Check each line of the entries below for the string "serif"; copy every line where it appears.

EXERCISE DATA Block Start

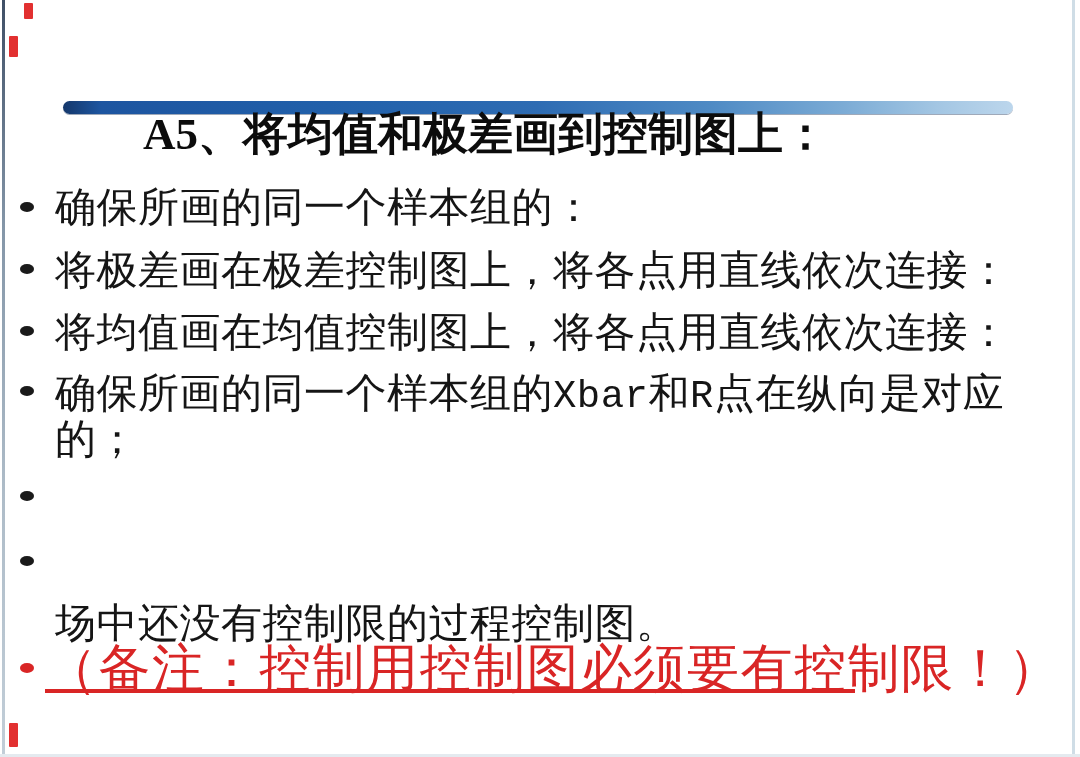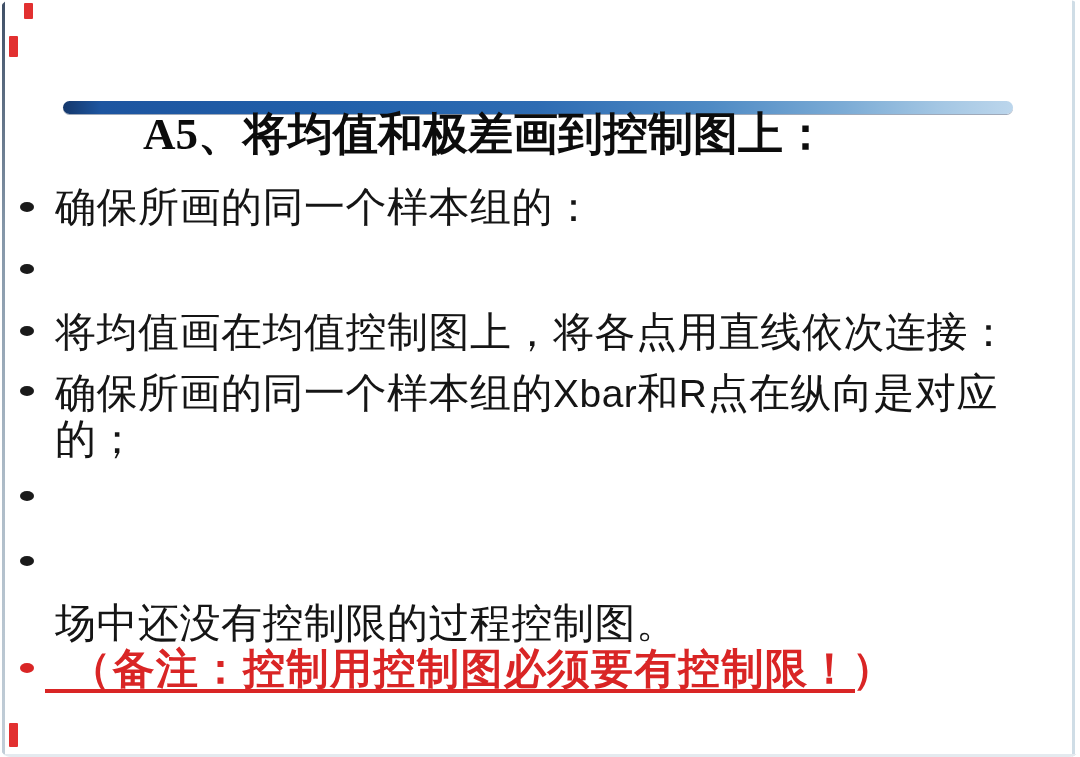--- a/index.html
+++ b/index.html
@@ -7,21 +7,20 @@
     --ink:#151515;
   }
   html,body{margin:0;padding:0;background:#ffffff;}
   #slide{
     position:relative;
     width:1080px;height:757px;
     background:#ffffff;
     overflow:hidden;
     font-family:"Liberation Serif",serif;
     color:var(--ink);
-    border-radius:11px;
   }
   
   .edge-left{position:absolute;left:2px;top:0;width:3px;height:100%;
     background:linear-gradient(180deg,#3f4f66 0%,#8496a8 30%,#aebcc8 65%,#c2ced8 100%);}
   .edge-right{position:absolute;left:1072px;top:0;width:3px;height:100%;background:#cfdde6;}
   .edge-bottom{position:absolute;left:0;top:754px;width:100%;height:3px;background:#e4eaef;}
   .red-mark{position:absolute;background:#e23030;border-radius:1px;}
   .red-mark.m1{left:24px;top:3px;width:9px;height:16px;}
   .red-mark.m2{left:9px;top:36px;width:9px;height:21px;}
   .red-mark.m3{left:9px;top:723px;width:9px;height:24px;}
@@ -36,31 +35,31 @@
     font-size:45px;line-height:48px;font-weight:bold;
     letter-spacing:0px;white-space:nowrap;color:#0c0c0c;
   }
   
   .line{
     position:absolute;left:55px;
     font-size:41px;line-height:46px;letter-spacing:0.5px;
     white-space:nowrap;color:var(--ink);
   }
   .seg{color:inherit;}
-  .seg-latin{font-family:Liberation Sans, sans-serif;font-size:0.95em;}
+  .seg-latin{font-family:Liberation Mono, monospace;font-size:0.95em;}
   .seg-quote{font-weight:bold;}
   .seg-red{
     color:var(--red);
     font-family:"Liberation Sans",sans-serif;
     font-weight:bold;font-size:44px;
   }
   .note-line{
     color:var(--red);
-    font-weight:bold;
-    font-size:42px;letter-spacing:1.5px;line-height:48px;margin-left:24px;
+    font-weight:normal;
+    font-size:52px;letter-spacing:1.5px;line-height:48px;
   }
   .dot{position:absolute;left:20px;width:14px;height:10px;border-radius:50%;background:#1a1a1a;}
   .dot.red{background:var(--red);}
   .note-underline{position:absolute;left:45px;top:689px;width:810px;height:4px;background:var(--red);}
 </style>
 </head>
 <body>
 
 <div id="slide">
 
@@ -80,20 +79,23 @@
   <span class="dot" style="top:326px"></span>
   <span class="dot" style="top:386px"></span>
   <span class="dot" style="top:491px"></span>
   <span class="dot" style="top:556px"></span>
   <span class="dot red" style="top:663px"></span>
 
   <div class="line" style="top:184px">
     <span class="seg">确保所画的同一个样本组的：</span>
   </div>
 
+  <div class="line" style="top:247px">
+    <span class="seg">将极差画在极差控制图上，将各点用直线依次连接：</span>
+  </div>
 
   <div class="line" style="top:309px">
     <span class="seg">将均值画在均值控制图上，将各点用直线依次连接：</span>
   </div>
 
   <div class="line" style="top:370px">
     <span class="seg">确保所画的同一个样本组的</span><span class="seg seg-latin">Xbar</span><span class="seg">和</span><span class="seg seg-latin">R</span><span class="seg">点在纵向是对应</span>
   </div>
 
   <div class="line" style="top:416px">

EXERCISE DATA Block End

▸ WRITTEN REPLY:
     font-family:"Liberation Serif",serif;
-  .seg-latin{font-family:Liberation Sans, sans-serif;font-size:0.95em;}
     font-family:"Liberation Sans",sans-serif;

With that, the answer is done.